Evidentemente, esta investigación se concibió para el estudio de la infertilidad humana, no de la animal. Los animales no humanos no se exponen a sí mismos a una radioterapia que puede poner en riesgo su fertilidad; ni posponen la reproducción, como he hecho yo, durante años tomando anticonceptivos. Reproducirse y asegurar la madurez sexual de la progenie es un imperativo biológico para ellos; de él depende su éxito, y especie tras especie observamos cómo tanto los machos como las hembras lo sacrifican todo, incluso la vida, para lograrlo. Pero en las especies con sistemas reproductivos más complejos —los animales genéticamente más cercanos a los seres humanos—, los científicos han documentado casos de infertilidad, desequilibrios hormonales, endometriosis y supresión reproductiva. «¿Cómo se enfrentan a ello?», me pregunto sin dejar de mirar la foto de la cría de mono rhesus , sus grandes ojos redondos y separados diseñados para provocar una respuesta maternal. ¿Llevan mejor —o de otra manera— la infertilidad o la imposibilidad de procrear?
Me llaman por mi nombre, y un médico que no conozco me escanea los ovarios. Tomo notas en un cuaderno en blanco que he llenado de tréboles de cuatro hojas encontrados en mis paseos por el río: «¿Dos folículos? ¿Tres? Probabilidades de éxito entre un 15 y un 18 %».

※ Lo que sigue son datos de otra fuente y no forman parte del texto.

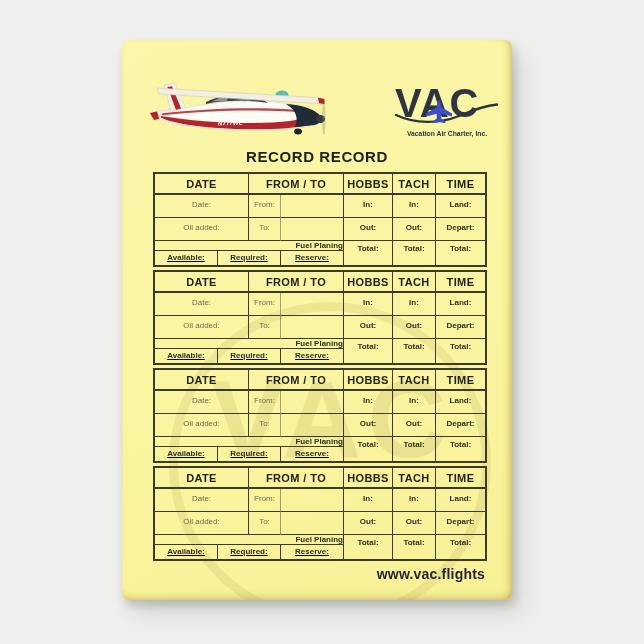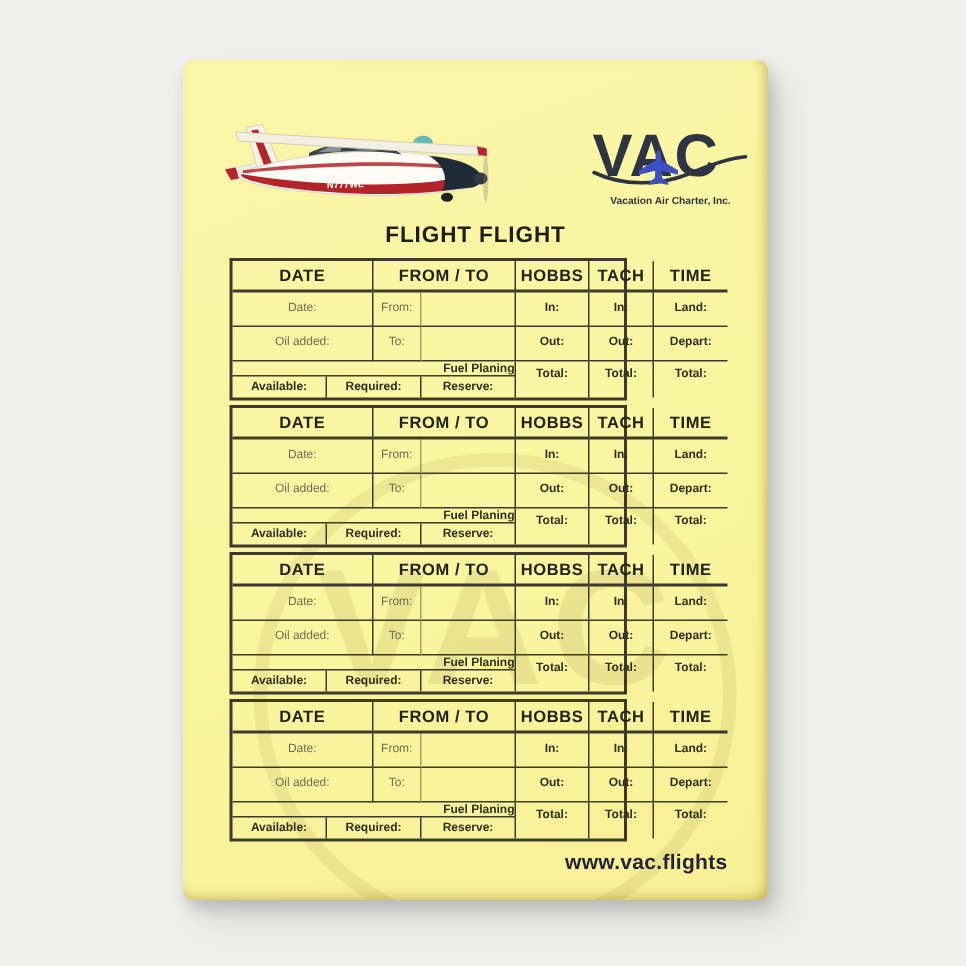"FLIGHT FLIGHT" div.title { text: FLIGHT FLIGHT -> RECORD RECORD }
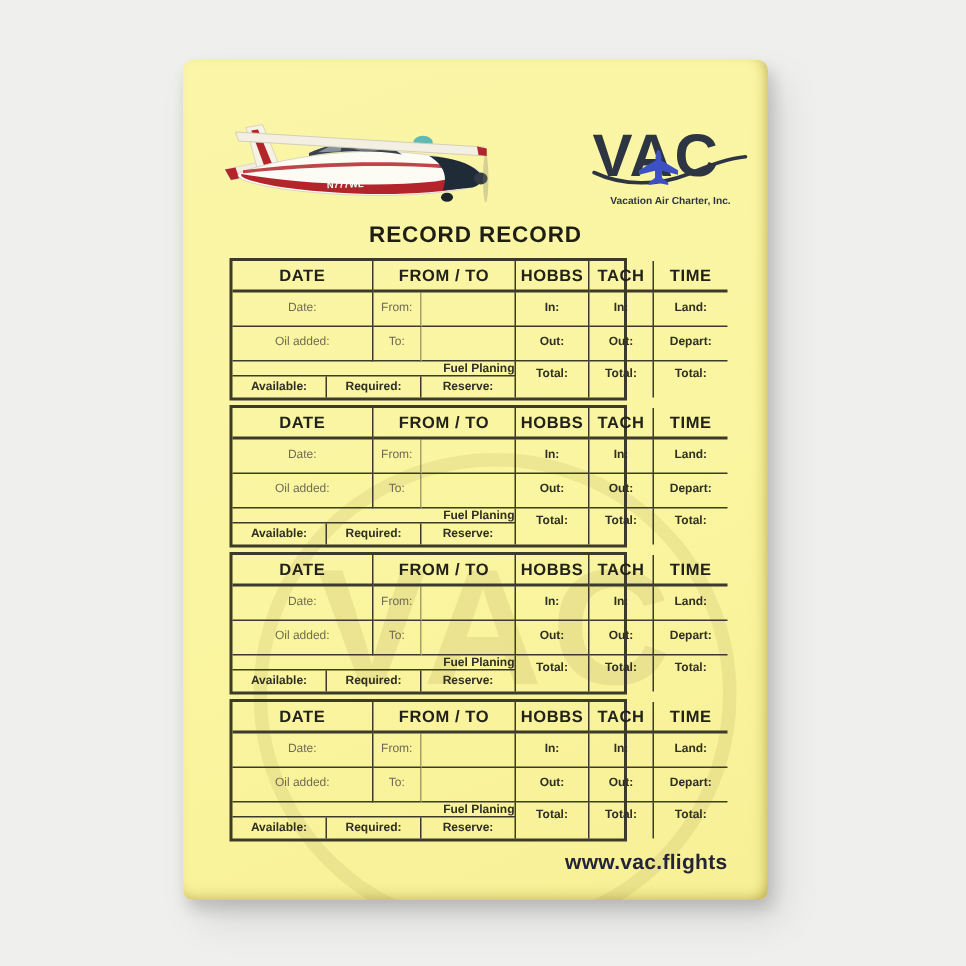"DATE" .record-table { width: 265px -> 334px }
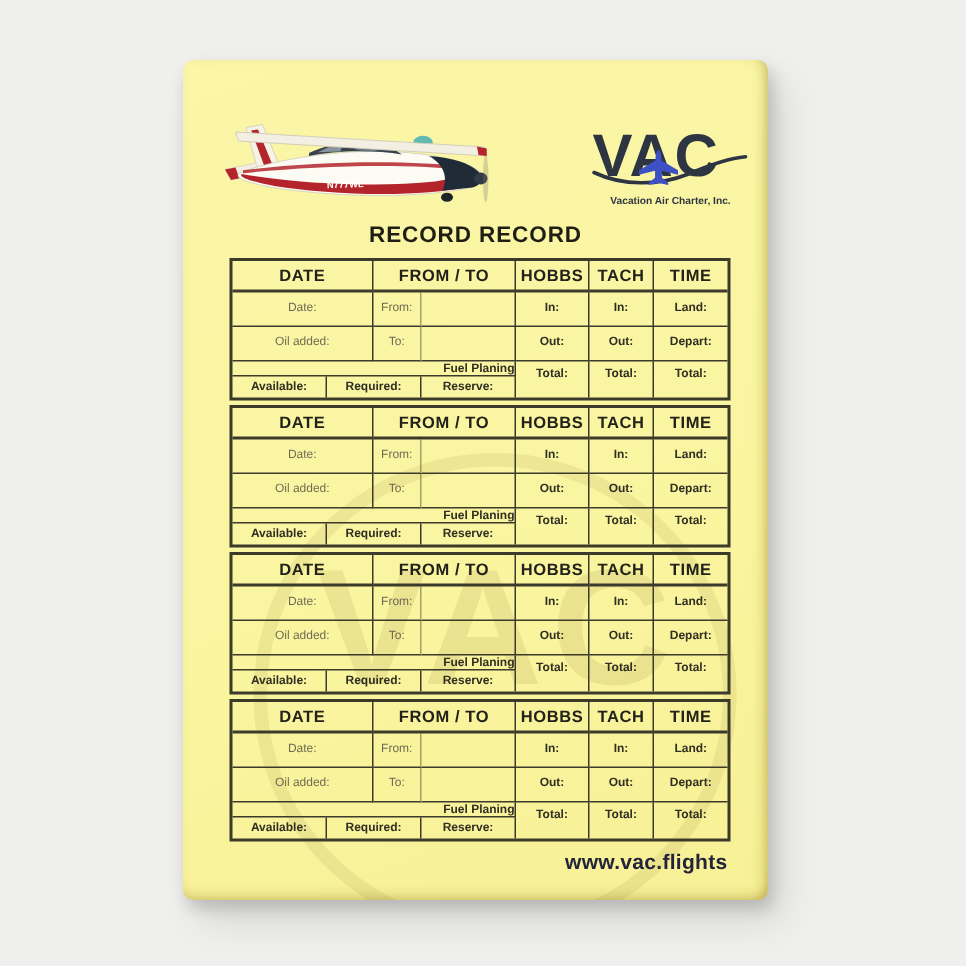"Available:" .fuel-row { text-decoration: none -> underline }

Al salir, robo la revista con el mono en la portada. De nuevo en casa, bajo el enramado de robles y nogales americanos, abro la puerta del coche y el sonido se cuela rápidamente, más sonoro tras su ausencia. El canto de las cigarras: miles y miles de machos contrayendo sus membranas internas para encontrar pareja. En Tennessee es tan exagerado que un hombre llama a Emergencias para quejarse porque cree que es alguien manejando maquinaria.
Al cabo de unos días voy al parque zoológico de Carolina del Norte, donde Jamani , la gorila preñada, no parece ser consciente de que desde que se dio a conocer su estado cada día vienen a verla decenas de visitantes más. Comparte recinto con Acacia , una hembra de dieciséis años socialmente dominante pero relativamente menuda, y con Nkosi , un macho de veinte años que pesa ciento ochenta kilos. La cría de los gorilas de las tierras bajas que se encuentran en cautiverio se gestiona según un Plan de Supervivencia de las Especies (PSE) que tiene por objeto asegurar la diversidad genética entre los miembros cautivos de una especie. Eso significa que a las gorilas adultas se les administran píldoras anticonceptivas —como las que toman las hembras humanas— hasta que las pruebas genéticas recomiendan su cruce con un macho de la misma especie. Aun después de recibir luz verde, una gorila cautiva puede tardar meses o años en concebir. Algunas nunca lo consiguen.